Location of tutorial .biks?

Can someone tell me the folder location of the tutorial files please?



I have installed the RAD BINK player, and have downloaded all the sub-installs (tutorials, movies and multimedia) from Stardock Central.



I have found .bik files in the folder:



C:\Program Files\Stardock\TotalGaming\GalCiv2\Movies



...but they seem to be in-game movies.



Help!




[EDIT]


Sod's law- I find it as soon as I post this. For anyone else interested, they are in:


C:\Program Files\Stardock\TotalGaming\GalCiv2\Data\English\Tutorials

[EDIT 2]

No, they aren't. I give up.

[EDIT 3] Why are these forums so hard to edit? I seem to have huge spaces in betwen paragraphs :SURPRISED:
13,282 views 9 replies
Reply #2 Top
GFX Folder
Reply #3 Top
\Program Files\Stardock\TotalGaming\GalCiv2\Gfx\Tutorials

I'm probably missing something blindingly obvious, but... all I see when I open that folder are 4 images (PNG Image files, whatever those are). When I open them (Windows Picture and Fax Viewer was automatically used) all I see is a single picture. Do I need to use a particular program to see them? What's the problem here?
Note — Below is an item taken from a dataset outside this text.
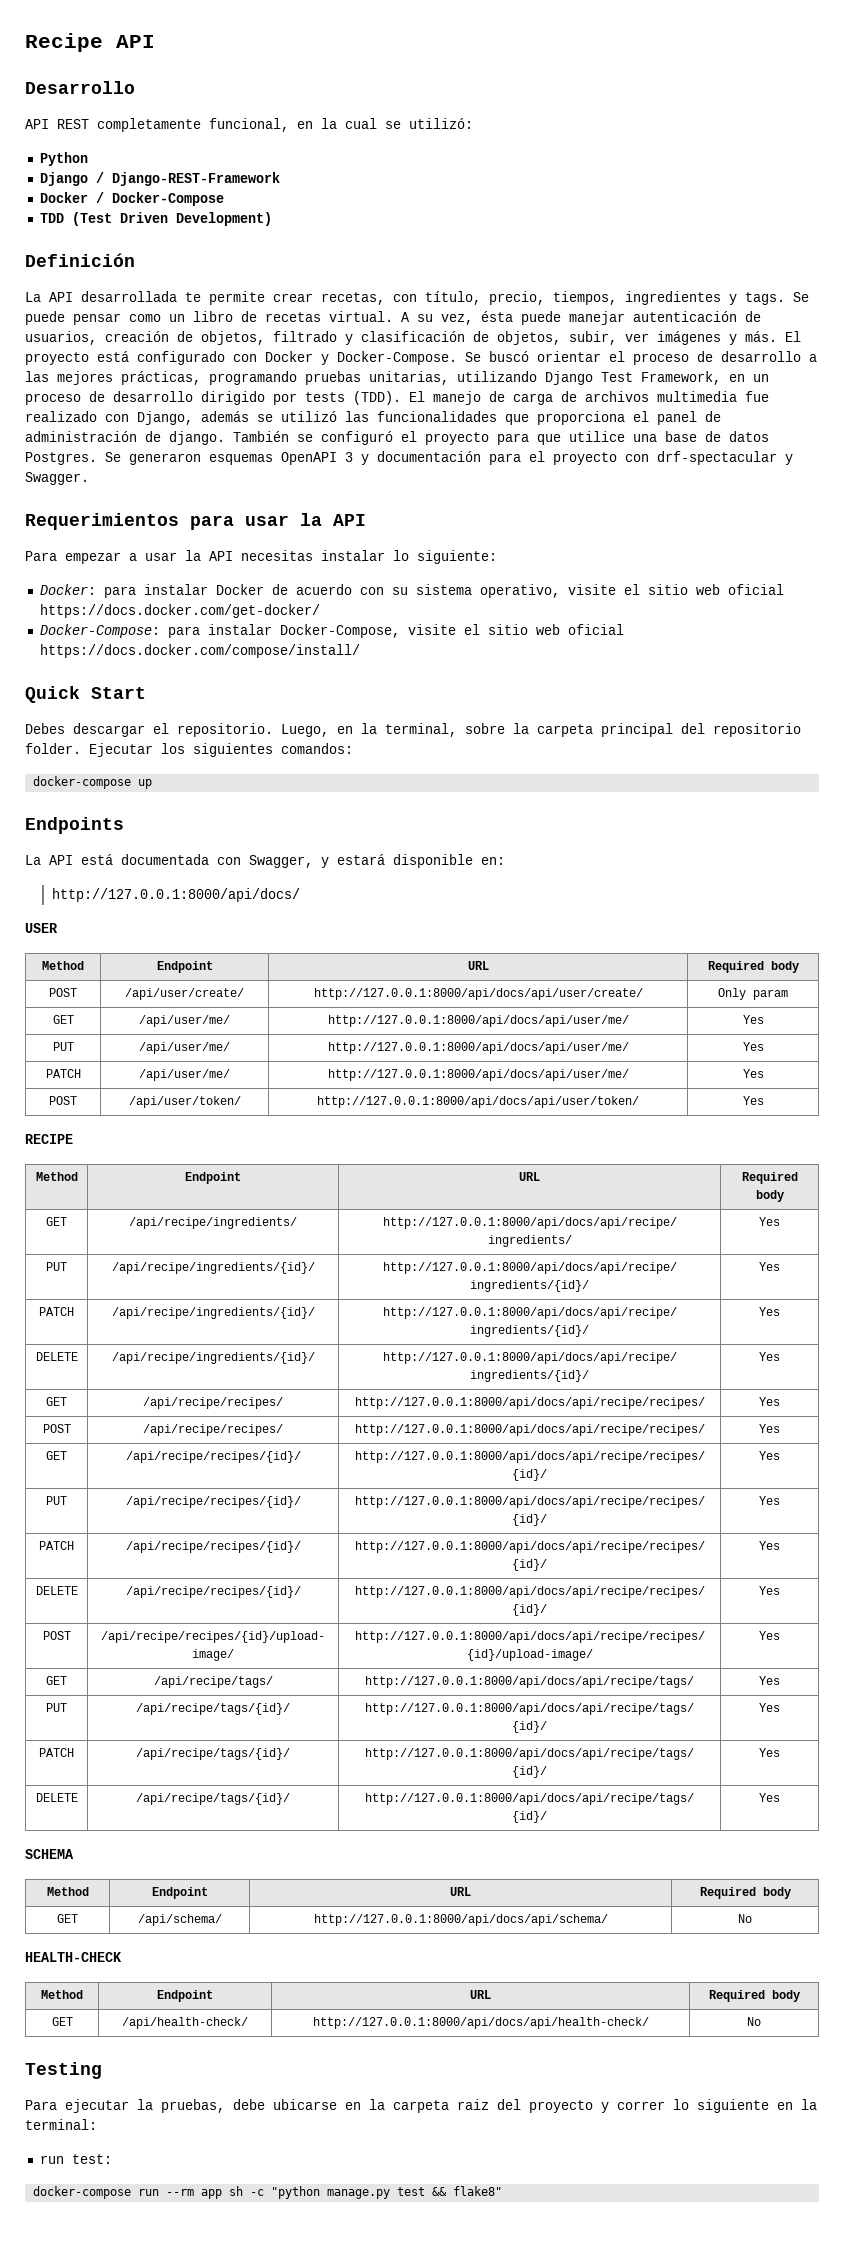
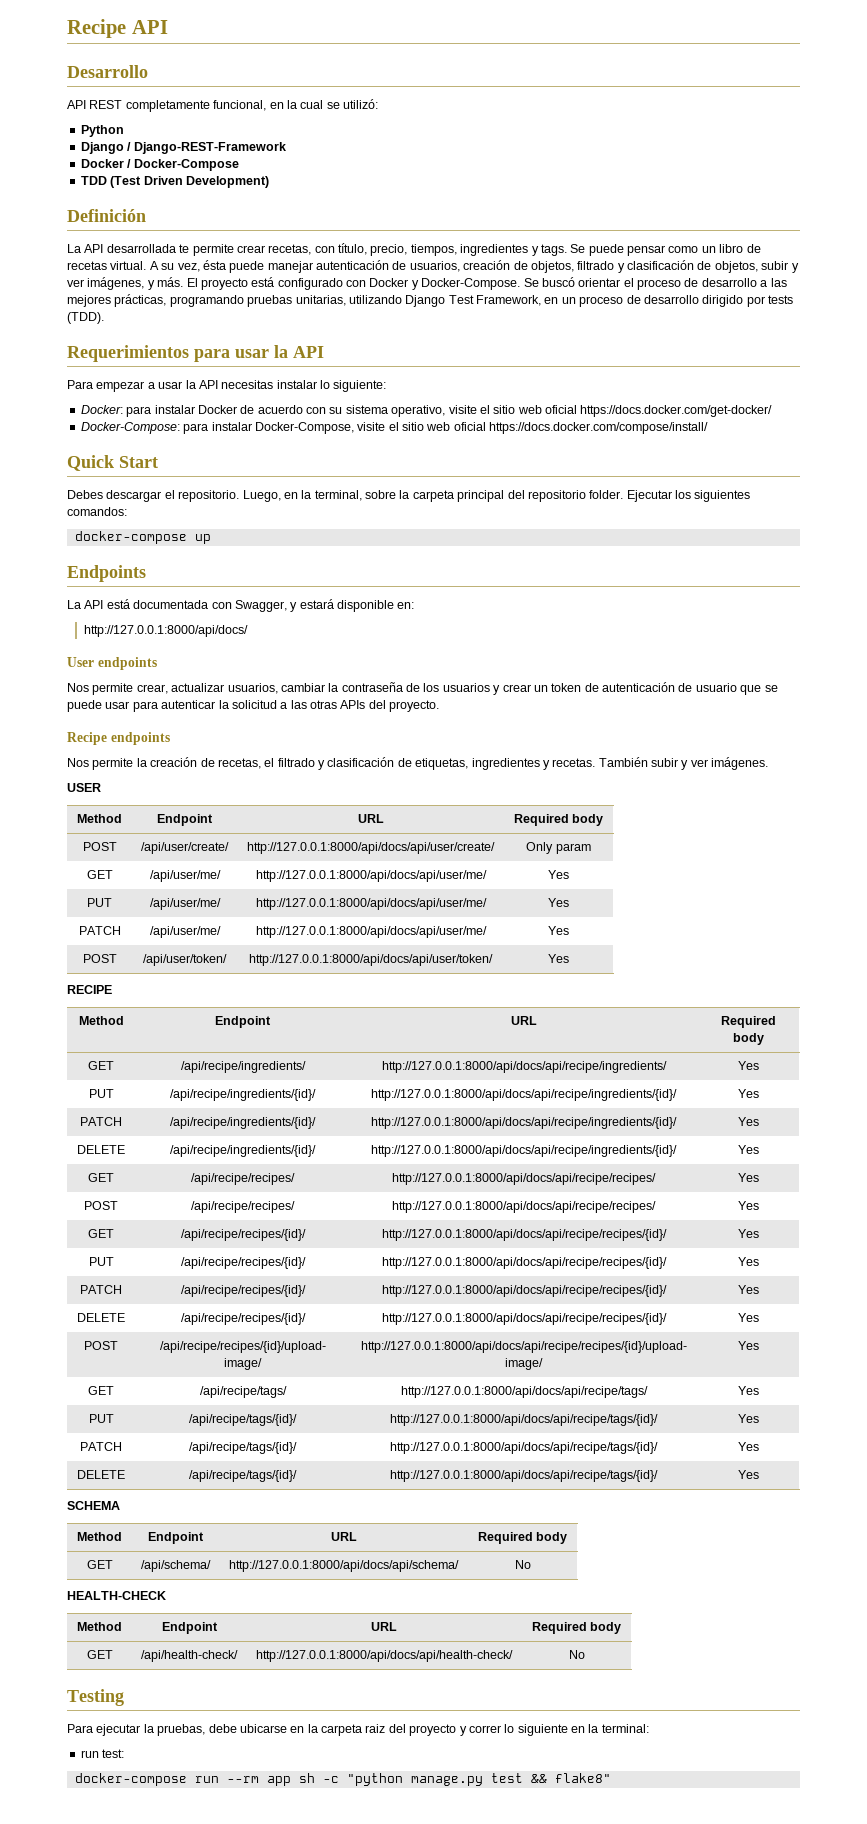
[569,331,721,345] subir, ver imágenes -> [761,261,799,273] [67,277,145,290] subir y ver imágenes,
[409,391,769,405] [25,411,721,425] [25,431,769,445] [25,451,793,465] [25,472,89,485] El manejo de carga de archivos multimedia fue realizado con Django, además se utilizó las funcionalidades que proporciona el panel de administración de django. También se configuró el proyecto para que utilice una base de datos Postgres. Se generaron esquemas OpenAPI 3 y documentación para el proyecto con drf-spectacular y Swagger. -> (104, 318) none
(300, 895) none -> [67,657,157,670] [67,682,778,695] [67,700,440,712] [67,732,170,745] [67,757,769,770] // User endpoints // Nos permite crear, actualizar usuarios, cambiar la contraseña de los usuarios y crear un token de autenticación de usuario que se puede usar para autenticar la solicitud a las otras APIs del proyecto. // Recipe endpoints // Nos permite la creación de recetas, el filtrado y clasificación de etiquetas, ingredientes y recetas. También subir y ver imágenes.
Thanks in advance for any help.
Reply #4 Top
You will need to D/L a Bink viewer. I don't have the link but you can google it up with no problem
Reply #5 Top
I'm probably missing something blindingly obvious, but... all I see when I open that folder are 4 images (PNG Image files, whatever those are). When I open them (Windows Picture and Fax Viewer was automatically used) all I see is a single picture. Do I need to use a particular program to see them? What's the problem here? Thanks in advance for any help.


When you open up Stardock to games, and see GalCiv2, look for a small [+] beside it. That will open up additional files (multimedia, tutorials, etc) for you to download.

Reply #6 Top
I'm probably missing something blindingly obvious, but... all I see when I open that folder are 4 images (PNG Image files, whatever those are). When I open them (Windows Picture and Fax Viewer was automatically used) all I see is a single picture. Do I need to use a particular program to see them? What's the problem here? Thanks in advance for any help.


Just double click on the tutorials file and it should open right up. They're all in there. There should be no need to use a viewer at that point.
Reply #7 Top
Just double click on the tutorials file and it should open right up. They're all in there. There should be no need to use a viewer at that point.

This is wrong.

First, if all you are seeing the GFX\Tutorials folder are four PNG images, then you have not downloaded the tutorials. Follow the advice in starfuryzeta's post about getting the rest of the game content through Stardock Central (all that the game DLs by itself are the core game files - movies, tutorials, and multimedia need to be grabbed separately).

Second, .bik files are Bink video format. They can't be played through Windows Media Player or the default stuff that ships with Windows. You will need a specific player to be able to view them. http://www.radgametools.com/ is the standard place to get one, although there may be others that I don't know of.

- Ash
Reply #8 Top
I'm probably missing something blindingly obvious, but... all I see when I open that folder are 4 images (PNG Image files, whatever those are). When I open them (Windows Picture and Fax Viewer was automatically used) all I see is a single picture. Do I need to use a particular program to see them? What's the problem here? Thanks in advance for any help.


Just double click on the tutorials file and it should open right up. They're all in there. There should be no need to use a viewer at that point.
Reply #9 Top
This is wrong.

First, if all you are seeing the GFX\Tutorials folder are four PNG images, then you have not downloaded the tutorials. Follow the advice in starfuryzeta's post about getting the rest of the game content through Stardock Central (all that the game DLs by itself are the core game files - movies, tutorials, and multimedia need to be grabbed separately).

Second, .bik files are Bink video format. They can't be played through Windows Media Player or the default stuff that ships with Windows. You will need a specific player to be able to view them. Link is the standard place to get one, although there may be others that I don't know of.

- Ash


That's not what I meant. He was talking about when he clicks on the images. He needs to actually go into the folder instead of clicking on the images. I misunderstood and thought he was the same guy who started the thread and so he already had the correct codec.